Supreme Court Justice Yoram Danziger who on Wednesday rejected the government outline by which the Amona residents would be evacuated peacefully in return for alternative housing nearby, on the same day ruled against the evacuation of Arabs from their illegal houses built on private land belonging to Jews in Beit Hanina, in eastern Jerusalem, Yehuda Yifrach, head of the Makor Rishon legal desk, reported Friday.
The Jewish plaintiffs had won their case in Jerusalem District Court, but the defendants appealed to the Supreme Court and Danziger ruled to postpone the evacuation. He actually wrote that “destroying the structures where the appellants reside would be an irreversible step which would cause them enormous harm.” This on the same day he and Salim Joubran, the only Arab judge on the court, ruled mercilessly to kick from their homes hundreds of Jewish residents in Amona.
According to several sources, Danziger was a member of the Peace Now movement, and spoke at the movement’s 1978 students rally in Tel Aviv about the need for solidarity with the PLO. In fact, Danziger’s speech at that rally was so controversial that Peace Now, fearing political trouble in an era when solidarity with Arab terrorists was shunned in the media, disassociated itself from Danziger’s ideas while describing him as an active member.
Danziger has since denied his association with Peace Now on several occasions, but when it comes down to his rulings he is the one judge on Israel’s Supreme Court who is yet to meet a Jewish settlement in Judea and Samaria he didn’t want to destroy.
Israel’s Supreme Court is made up of 15 justices who serve until retirement at the age of 70, unless they resign, or are removed from office. But each case, especially appeals, is usually heard by a panel of three judges, so that it can be said that whomever decides the composition of those panels goes a long way to decide the case.
According to the law, the panels are decided by the Court’s President, currently the president is Justice Miriam Na’or, and it is clear, Yifrach argues, that she makes sure the cases that deal with settlements would usually receive panels with an anti-settlement majority. In the case of Wednesday’s Amona residents’ alternative housing, the assignment of the case to Danziger and Joubran was a guarantee that the third justice, Neal Hendel, an Orthodox Jew, would decorate the decision with his dissenting opinion, but the Jews would surely be gone from the area.
Noam Sohlberg, the only justice who lives in Judea and Samaria – in Gush Etzion – almost never makes it into panels that deal with the settlements. In fact, back in 2014, when the Supreme Court’s management office placed Sohlberg in a panel that was to hear an appeal by anti-Israeli NGO Yesh Din against the community of Adei Ad in Mateh Binyamin, Na’or intervened, postponed the hearing and assigned a new panel without Sohlberg.

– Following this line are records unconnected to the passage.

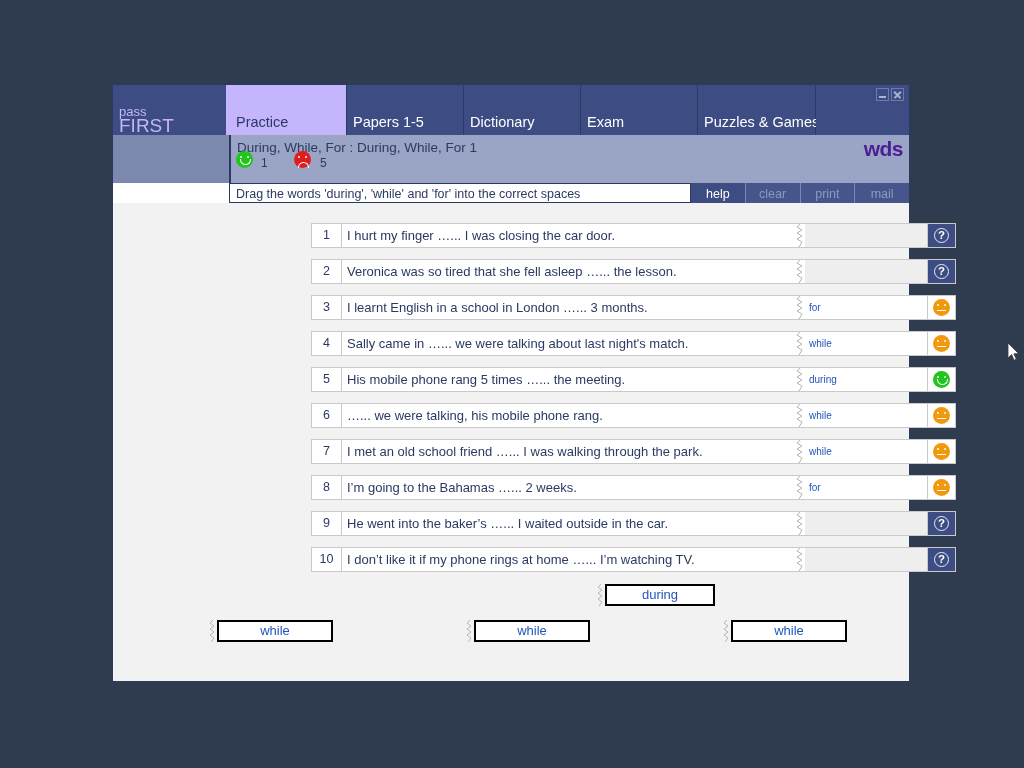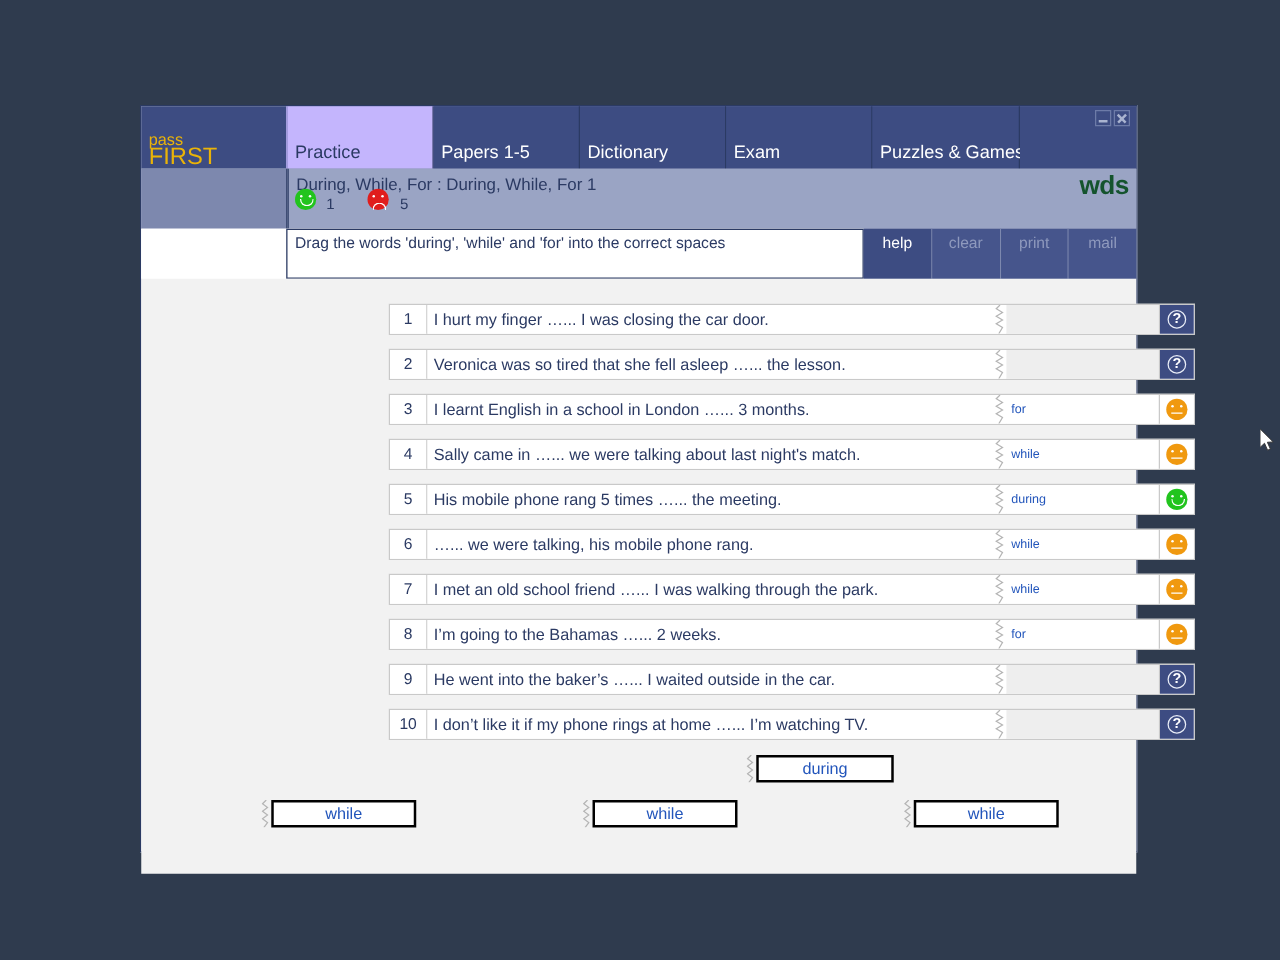--- a/index.html
+++ b/index.html
@@ -36,9 +36,9 @@
     width: 117px;
     flex: 0 0 117px;
     position: relative;
-    border-right: 1px solid #c4b5fd;
-    box-sizing: border-box;
-    color: #eab308;
+    border-right: 4px solid #c4b5fd;
+    box-sizing: border-box;
+    color: #c4b5fd;
     padding-left: 14px;
   }
   .brand .b1 {

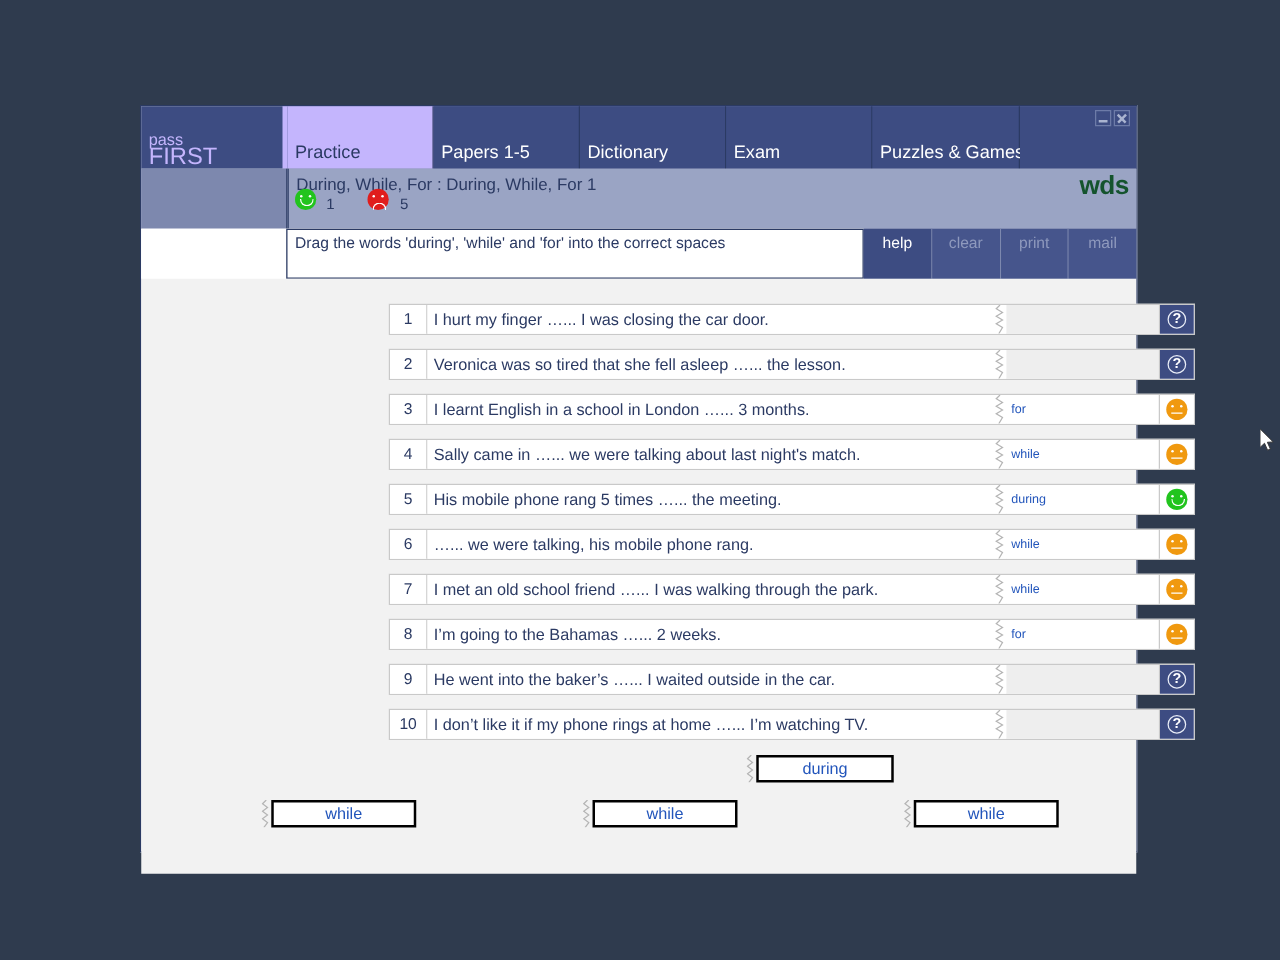--- a/index.html
+++ b/index.html
@@ -205,7 +205,7 @@
     top: 2px;
     font-size: 21px;
     font-weight: bold;
-    color: #14532d;
+    color: #4c1d95;
     letter-spacing: -0.5px;
     font-family: "Liberation Sans", sans-serif;
   }

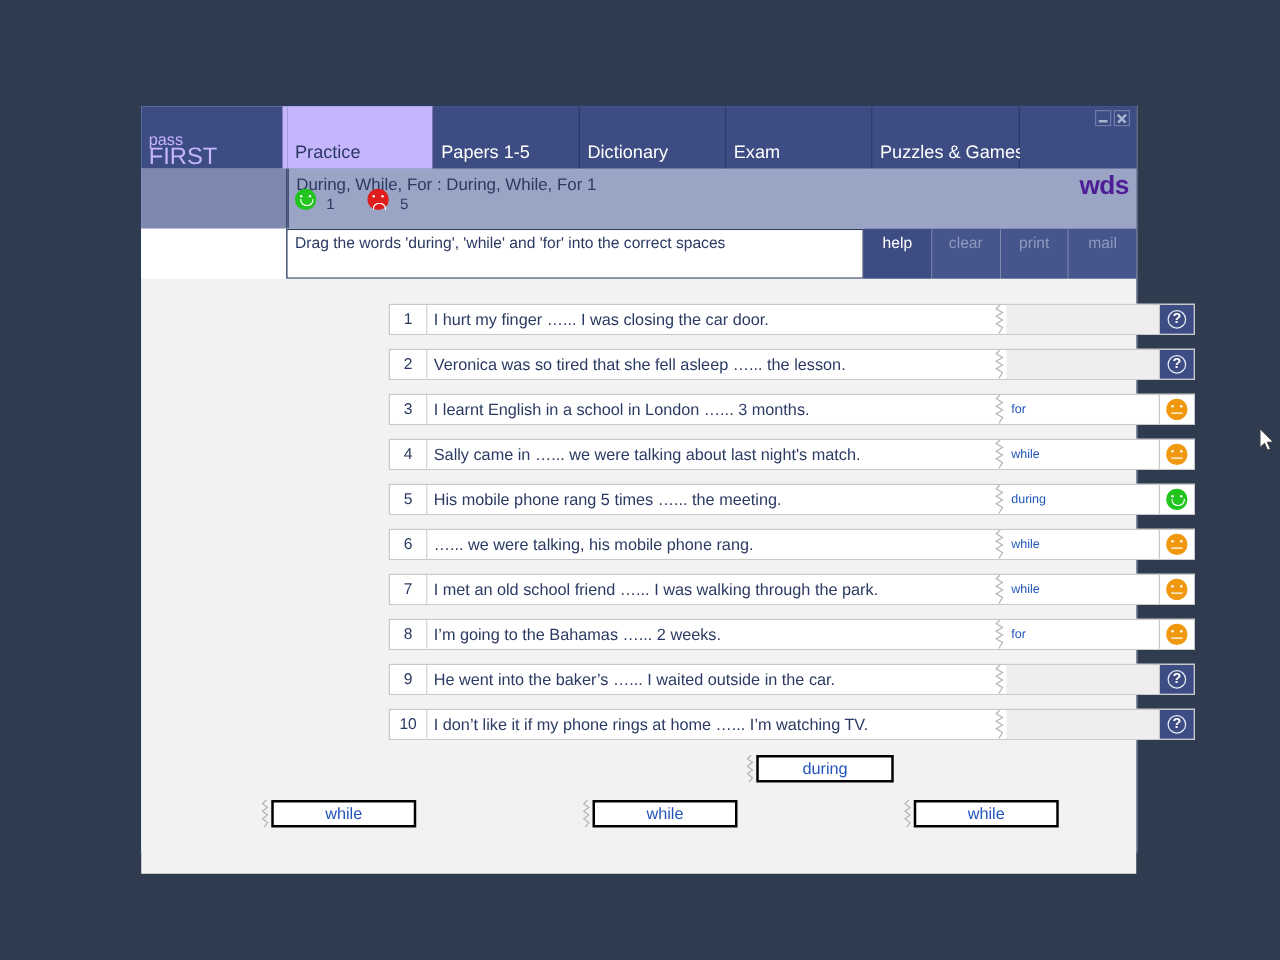--- a/index.html
+++ b/index.html
@@ -213,7 +213,7 @@
   
   .instrbar {
     position: relative;
-    height: 40px;
+    height: 20px;
     display: flex;
     background: #ffffff;
   }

The Supreme Court routinely ridicules these accusations of being biased against the settlement enterprise, rejecting such criticism by suggesting that they don’t deserve a response. Obviously, there is only one proper response to this judicial inequity: for Justice Minister Ayelet Shaked (Habayit Hayehudi), who just happens to be pro-settlements herself, to replace retiring justices with less biased ones. The year 2017 will see the departure of four justices, including Na’or and Joubran, and Shaked does not have to replace them with dyed in the wool rightwingers – it’s enough that they won’t be former members of anti-Israeli NGOs.